Wydaje się, że główną koncepcją tego sezonu (dodajmy, że po raz kolejny) było ukazanie wewnętrznego konfliktu burmistrza Star City, który nie tylko musiał zmierzyć się ze zbrodnią zarówno za dnia jako figura publiczna, ale też i w nocy ubrany w trykoty. Ponadto Oliver stawiał wyzwanie nowym obowiązkom –  jak rola ojca czy męża. Na pierwszy plan, obok walki ze zbrodnią, wysunął się też problem rodziny.  Trudności związane z FBI, które wszczyna śledztwo wobec Queena na początku sezonu, w cudowny sposób zanikają, aby ujawnić się dopiero na samym końcu, wprowadzając widza dość mocno w konsternację. Kiedy jednak już odnajdziemy splot wydarzeń, widać, że wątek ten to swoista strategia zatrzymująca starych fanów, a następnie prowadząca ich prosto do znajomej części ostatniego odcinka – dramatycznego cliffhangera. W tym roku „zawieszenie akcji” jest okraszone silnym patosem w postaci publicznej „spowiedzi” głównego bohatera, co zamiast nadać odpowiedni ton, daje jedynie łyżkę dziegciu. Cóż, kiedy serial powróci jesienią, wszystko normy będzie takie samo jak przed kryzysem. Jednakże wspomnienie tego dziwnego wyznania „grzechów” będzie się ciągnąć za mną latami.

Liczne twarze

Z przykrością stwierdzam, że wszyscy grają bez większych zmian.

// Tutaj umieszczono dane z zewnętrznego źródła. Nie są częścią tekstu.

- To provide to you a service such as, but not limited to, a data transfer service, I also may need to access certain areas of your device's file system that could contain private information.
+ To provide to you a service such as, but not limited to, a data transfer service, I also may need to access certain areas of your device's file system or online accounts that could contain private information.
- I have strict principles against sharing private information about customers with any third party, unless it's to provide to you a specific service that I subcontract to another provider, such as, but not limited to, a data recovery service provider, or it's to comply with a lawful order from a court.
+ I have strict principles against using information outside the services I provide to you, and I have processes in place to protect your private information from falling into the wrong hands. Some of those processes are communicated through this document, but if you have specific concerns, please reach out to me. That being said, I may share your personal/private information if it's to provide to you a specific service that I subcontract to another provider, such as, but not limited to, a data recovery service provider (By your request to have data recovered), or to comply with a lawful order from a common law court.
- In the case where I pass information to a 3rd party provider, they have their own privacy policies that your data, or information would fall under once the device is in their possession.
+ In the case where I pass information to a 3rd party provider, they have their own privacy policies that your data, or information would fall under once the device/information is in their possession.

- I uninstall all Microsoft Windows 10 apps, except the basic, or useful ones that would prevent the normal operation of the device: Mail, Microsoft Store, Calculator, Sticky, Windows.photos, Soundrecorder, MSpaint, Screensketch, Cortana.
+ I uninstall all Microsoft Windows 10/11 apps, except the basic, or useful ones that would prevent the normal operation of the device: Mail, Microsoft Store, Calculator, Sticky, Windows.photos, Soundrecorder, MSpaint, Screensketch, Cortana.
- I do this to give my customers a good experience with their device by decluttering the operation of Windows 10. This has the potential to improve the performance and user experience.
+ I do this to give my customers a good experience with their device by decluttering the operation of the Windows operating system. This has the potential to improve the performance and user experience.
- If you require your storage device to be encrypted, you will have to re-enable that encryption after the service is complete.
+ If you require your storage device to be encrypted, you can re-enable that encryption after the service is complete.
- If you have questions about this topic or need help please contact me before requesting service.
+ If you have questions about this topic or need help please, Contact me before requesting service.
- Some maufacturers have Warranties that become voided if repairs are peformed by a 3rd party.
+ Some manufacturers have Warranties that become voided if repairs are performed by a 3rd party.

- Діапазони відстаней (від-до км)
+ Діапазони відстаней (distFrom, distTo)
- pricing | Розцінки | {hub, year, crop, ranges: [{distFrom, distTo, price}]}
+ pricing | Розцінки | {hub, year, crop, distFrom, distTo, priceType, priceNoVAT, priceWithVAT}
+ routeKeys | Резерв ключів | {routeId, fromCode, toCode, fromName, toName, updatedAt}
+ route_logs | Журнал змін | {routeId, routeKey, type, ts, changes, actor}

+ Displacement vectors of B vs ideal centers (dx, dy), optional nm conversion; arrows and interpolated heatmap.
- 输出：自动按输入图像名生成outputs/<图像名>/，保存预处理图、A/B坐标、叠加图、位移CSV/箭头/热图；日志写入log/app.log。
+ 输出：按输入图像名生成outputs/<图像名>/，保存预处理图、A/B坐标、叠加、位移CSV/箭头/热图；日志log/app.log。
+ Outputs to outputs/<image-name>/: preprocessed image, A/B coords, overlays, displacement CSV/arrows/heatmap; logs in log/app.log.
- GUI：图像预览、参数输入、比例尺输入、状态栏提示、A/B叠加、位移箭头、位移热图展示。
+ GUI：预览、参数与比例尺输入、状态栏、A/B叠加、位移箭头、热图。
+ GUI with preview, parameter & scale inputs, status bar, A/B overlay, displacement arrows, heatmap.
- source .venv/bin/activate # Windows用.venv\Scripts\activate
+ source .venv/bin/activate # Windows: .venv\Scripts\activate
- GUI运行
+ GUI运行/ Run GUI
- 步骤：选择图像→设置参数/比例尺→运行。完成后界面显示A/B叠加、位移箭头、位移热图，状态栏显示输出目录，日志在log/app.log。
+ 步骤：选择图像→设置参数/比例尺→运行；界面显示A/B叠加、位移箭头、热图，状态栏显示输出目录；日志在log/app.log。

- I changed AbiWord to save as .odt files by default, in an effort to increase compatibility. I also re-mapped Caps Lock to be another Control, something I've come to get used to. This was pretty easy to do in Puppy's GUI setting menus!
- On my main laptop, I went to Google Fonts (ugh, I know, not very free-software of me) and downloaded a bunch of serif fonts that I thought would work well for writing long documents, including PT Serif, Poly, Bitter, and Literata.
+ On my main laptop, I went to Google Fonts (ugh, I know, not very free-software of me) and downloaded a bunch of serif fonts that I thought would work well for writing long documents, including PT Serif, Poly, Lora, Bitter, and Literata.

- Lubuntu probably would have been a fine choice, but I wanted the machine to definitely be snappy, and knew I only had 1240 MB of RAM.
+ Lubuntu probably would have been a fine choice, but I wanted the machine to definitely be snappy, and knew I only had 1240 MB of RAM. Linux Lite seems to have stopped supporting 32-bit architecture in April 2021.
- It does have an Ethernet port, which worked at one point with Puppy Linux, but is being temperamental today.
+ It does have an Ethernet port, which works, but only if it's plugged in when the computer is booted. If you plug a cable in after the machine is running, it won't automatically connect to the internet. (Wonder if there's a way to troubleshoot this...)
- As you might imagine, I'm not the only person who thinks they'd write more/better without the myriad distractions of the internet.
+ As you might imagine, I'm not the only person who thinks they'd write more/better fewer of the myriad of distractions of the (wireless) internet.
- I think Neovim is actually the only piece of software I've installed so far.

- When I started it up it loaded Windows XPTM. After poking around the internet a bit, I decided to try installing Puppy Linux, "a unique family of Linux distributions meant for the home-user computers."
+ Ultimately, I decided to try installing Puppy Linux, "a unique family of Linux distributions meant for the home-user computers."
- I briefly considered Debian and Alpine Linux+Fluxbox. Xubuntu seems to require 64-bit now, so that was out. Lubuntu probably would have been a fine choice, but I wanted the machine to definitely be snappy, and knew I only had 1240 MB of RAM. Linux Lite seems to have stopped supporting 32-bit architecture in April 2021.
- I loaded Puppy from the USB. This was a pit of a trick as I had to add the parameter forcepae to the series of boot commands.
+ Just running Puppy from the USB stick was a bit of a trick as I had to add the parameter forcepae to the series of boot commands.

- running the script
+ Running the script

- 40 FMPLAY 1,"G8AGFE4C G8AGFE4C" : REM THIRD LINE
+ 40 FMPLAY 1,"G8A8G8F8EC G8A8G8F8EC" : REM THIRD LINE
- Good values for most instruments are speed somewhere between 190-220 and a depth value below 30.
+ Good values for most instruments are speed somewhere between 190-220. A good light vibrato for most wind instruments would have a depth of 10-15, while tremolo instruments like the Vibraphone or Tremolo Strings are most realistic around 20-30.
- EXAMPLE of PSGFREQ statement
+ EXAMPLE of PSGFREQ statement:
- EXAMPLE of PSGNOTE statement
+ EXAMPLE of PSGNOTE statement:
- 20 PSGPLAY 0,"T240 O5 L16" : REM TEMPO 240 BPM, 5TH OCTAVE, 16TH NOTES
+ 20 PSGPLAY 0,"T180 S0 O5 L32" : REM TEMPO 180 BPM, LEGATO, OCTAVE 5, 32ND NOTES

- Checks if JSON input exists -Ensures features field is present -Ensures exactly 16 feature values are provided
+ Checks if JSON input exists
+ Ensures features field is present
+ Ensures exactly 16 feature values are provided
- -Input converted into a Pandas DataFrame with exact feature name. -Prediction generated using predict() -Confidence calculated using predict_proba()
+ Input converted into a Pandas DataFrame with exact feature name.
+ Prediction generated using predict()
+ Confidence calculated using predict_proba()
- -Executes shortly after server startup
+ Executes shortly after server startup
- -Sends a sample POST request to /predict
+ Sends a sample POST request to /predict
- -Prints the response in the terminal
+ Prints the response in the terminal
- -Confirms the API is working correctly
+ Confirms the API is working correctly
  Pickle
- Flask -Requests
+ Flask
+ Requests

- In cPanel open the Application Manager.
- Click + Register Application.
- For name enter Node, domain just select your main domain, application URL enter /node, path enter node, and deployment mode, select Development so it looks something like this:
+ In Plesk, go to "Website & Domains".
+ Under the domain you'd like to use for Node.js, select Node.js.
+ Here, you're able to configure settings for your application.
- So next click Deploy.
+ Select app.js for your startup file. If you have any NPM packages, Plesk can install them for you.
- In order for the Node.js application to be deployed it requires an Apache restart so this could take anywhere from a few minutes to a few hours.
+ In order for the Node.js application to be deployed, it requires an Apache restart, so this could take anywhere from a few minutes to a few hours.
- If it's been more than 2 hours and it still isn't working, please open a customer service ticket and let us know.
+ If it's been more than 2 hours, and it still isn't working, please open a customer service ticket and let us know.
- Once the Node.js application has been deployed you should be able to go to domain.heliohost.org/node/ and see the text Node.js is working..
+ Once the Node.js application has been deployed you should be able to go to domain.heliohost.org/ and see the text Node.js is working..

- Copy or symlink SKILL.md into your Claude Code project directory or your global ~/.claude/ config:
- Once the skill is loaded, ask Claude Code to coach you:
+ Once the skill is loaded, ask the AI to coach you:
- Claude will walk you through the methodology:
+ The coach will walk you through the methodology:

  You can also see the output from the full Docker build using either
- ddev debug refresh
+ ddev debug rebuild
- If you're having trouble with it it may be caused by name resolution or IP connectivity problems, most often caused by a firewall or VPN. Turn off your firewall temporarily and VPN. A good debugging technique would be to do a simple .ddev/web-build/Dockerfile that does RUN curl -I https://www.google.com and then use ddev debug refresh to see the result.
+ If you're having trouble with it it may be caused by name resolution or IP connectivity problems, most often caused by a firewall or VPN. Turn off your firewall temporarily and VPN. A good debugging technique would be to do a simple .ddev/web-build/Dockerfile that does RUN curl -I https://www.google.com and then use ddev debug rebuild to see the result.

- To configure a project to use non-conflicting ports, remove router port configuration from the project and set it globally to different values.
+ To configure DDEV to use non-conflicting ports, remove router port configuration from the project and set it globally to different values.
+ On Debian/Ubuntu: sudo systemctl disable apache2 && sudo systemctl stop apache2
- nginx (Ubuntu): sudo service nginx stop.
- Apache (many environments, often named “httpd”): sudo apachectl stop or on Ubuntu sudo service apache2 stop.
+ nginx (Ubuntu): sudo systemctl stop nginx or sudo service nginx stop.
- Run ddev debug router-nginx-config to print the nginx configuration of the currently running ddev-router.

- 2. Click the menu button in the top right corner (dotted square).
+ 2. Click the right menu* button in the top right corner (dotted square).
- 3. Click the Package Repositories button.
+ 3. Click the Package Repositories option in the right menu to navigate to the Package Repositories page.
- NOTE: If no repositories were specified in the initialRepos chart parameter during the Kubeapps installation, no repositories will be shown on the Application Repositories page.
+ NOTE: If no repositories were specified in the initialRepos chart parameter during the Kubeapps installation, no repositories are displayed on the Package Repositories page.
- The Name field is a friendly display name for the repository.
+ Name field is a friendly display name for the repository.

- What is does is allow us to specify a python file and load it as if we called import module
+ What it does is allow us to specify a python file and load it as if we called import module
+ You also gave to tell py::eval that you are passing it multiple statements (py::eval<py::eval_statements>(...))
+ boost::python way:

Z jednej strony to dobrze, bo nie wyobrażam sobie nikogo innego w obsadzonych rolach, jak w przypadku Stephena Amella grającego Greena Arrowa, do którego zdążyłem się przyzwyczaić. Zaś jego twarz jest tak poważna, że brak na niej innego grymasu. Szkoda też, że pozbyto się dwóch członków stałej ekipy, bowiem to oni stanowili silny filar obsady. Na pochwałę zasługuje zaś Katy Cassidy – wreszcie przestała odgrywać siebie i pokazuje nam drapieżniejszą stronę Laurel. Gdyby nie ta rola sądzę, że wciąż byłaby najnudniejszą i najbardziej bezbarwną postacią Arrow.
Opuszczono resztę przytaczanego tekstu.